MATERIAL FOR THIS EXERCISE START
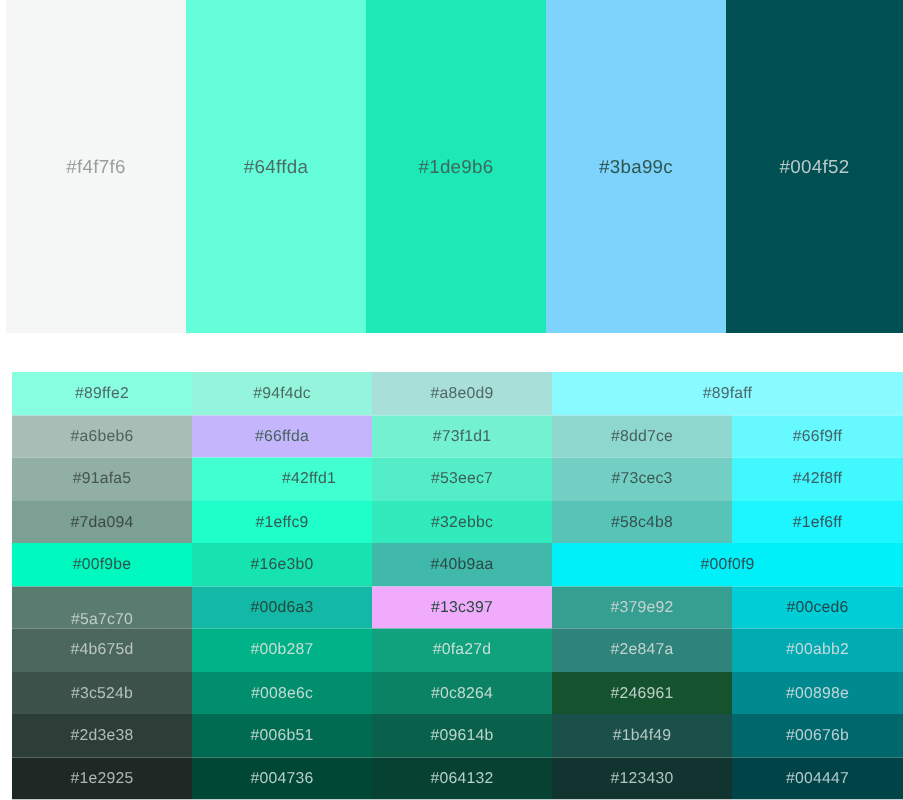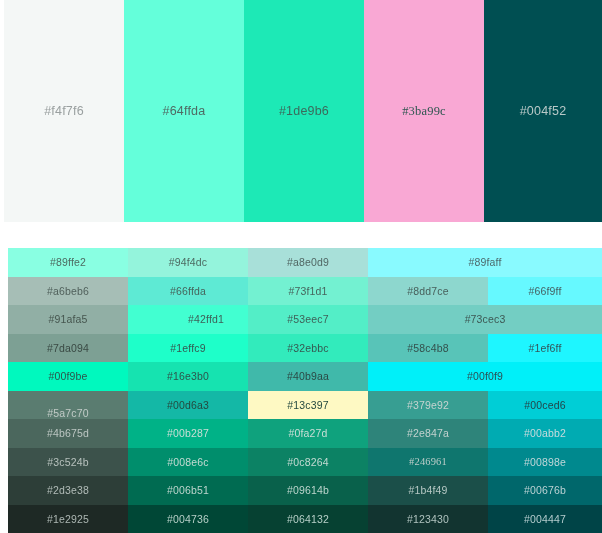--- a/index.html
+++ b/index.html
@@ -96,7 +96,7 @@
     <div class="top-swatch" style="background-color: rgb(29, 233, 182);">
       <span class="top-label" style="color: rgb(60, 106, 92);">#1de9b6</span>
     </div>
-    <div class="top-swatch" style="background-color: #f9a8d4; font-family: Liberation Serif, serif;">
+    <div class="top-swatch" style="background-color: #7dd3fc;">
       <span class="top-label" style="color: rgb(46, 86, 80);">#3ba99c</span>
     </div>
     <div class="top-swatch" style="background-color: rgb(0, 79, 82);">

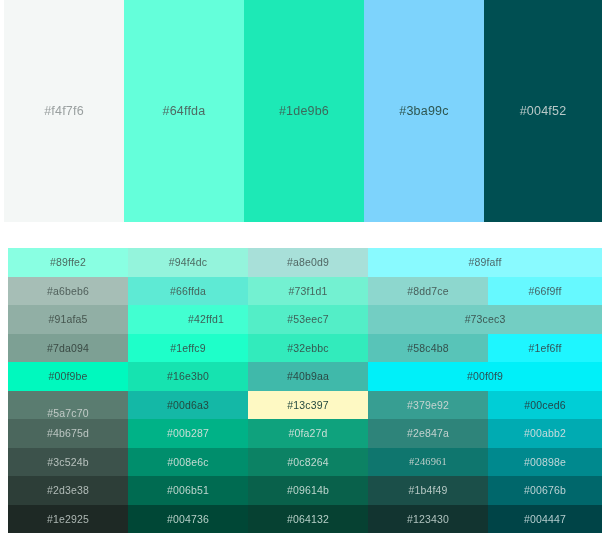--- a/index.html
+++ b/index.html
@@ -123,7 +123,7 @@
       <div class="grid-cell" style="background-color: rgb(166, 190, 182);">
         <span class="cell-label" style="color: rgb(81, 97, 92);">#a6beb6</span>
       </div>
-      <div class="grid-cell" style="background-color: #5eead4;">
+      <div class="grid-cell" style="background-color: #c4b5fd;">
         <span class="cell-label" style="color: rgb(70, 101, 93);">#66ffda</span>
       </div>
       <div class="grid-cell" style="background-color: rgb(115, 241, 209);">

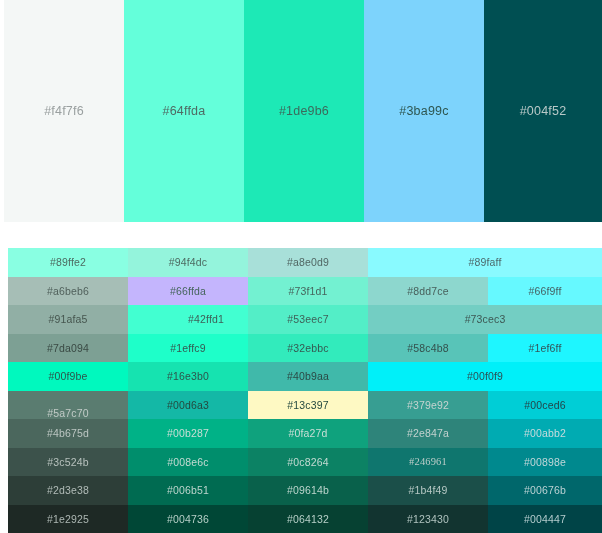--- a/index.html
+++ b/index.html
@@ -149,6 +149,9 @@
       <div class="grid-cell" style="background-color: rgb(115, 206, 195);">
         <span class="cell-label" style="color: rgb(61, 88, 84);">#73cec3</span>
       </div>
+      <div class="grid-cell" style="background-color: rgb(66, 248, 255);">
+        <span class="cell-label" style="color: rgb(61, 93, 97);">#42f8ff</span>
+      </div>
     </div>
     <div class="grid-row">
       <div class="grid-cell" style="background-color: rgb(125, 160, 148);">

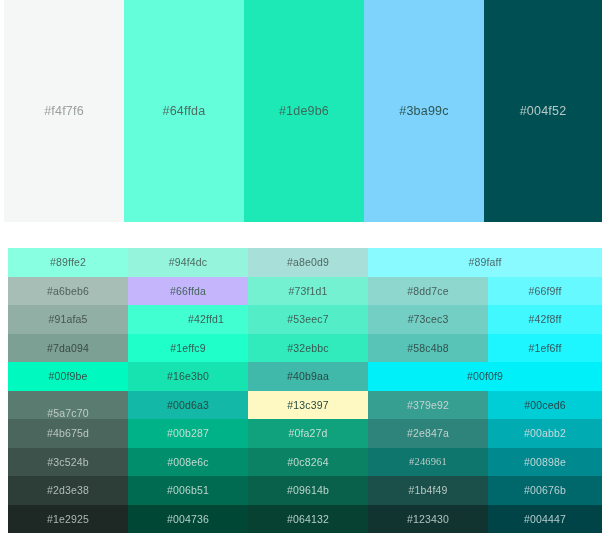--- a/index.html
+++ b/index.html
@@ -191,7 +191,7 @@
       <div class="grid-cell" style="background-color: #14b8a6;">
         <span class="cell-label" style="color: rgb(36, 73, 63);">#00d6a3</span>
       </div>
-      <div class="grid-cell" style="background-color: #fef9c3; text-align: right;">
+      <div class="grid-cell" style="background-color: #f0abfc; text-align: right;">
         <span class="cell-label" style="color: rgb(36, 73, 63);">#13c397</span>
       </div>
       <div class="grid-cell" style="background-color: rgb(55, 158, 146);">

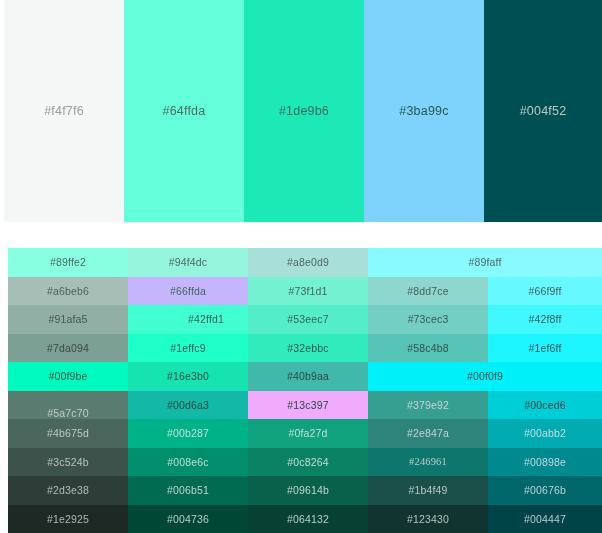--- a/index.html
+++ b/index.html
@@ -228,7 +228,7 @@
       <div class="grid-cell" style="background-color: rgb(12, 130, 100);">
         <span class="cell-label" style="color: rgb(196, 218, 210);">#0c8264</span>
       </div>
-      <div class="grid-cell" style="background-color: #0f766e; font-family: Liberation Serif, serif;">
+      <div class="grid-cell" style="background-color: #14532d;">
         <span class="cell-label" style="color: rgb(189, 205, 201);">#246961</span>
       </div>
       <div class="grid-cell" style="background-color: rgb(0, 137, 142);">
MATERIAL FOR THIS EXERCISE END
- **REQUIRED WORK**:
Every line of the records in which the string "serif" is found should be counted, and only the count returned.

- **TASK ANSWER**:
2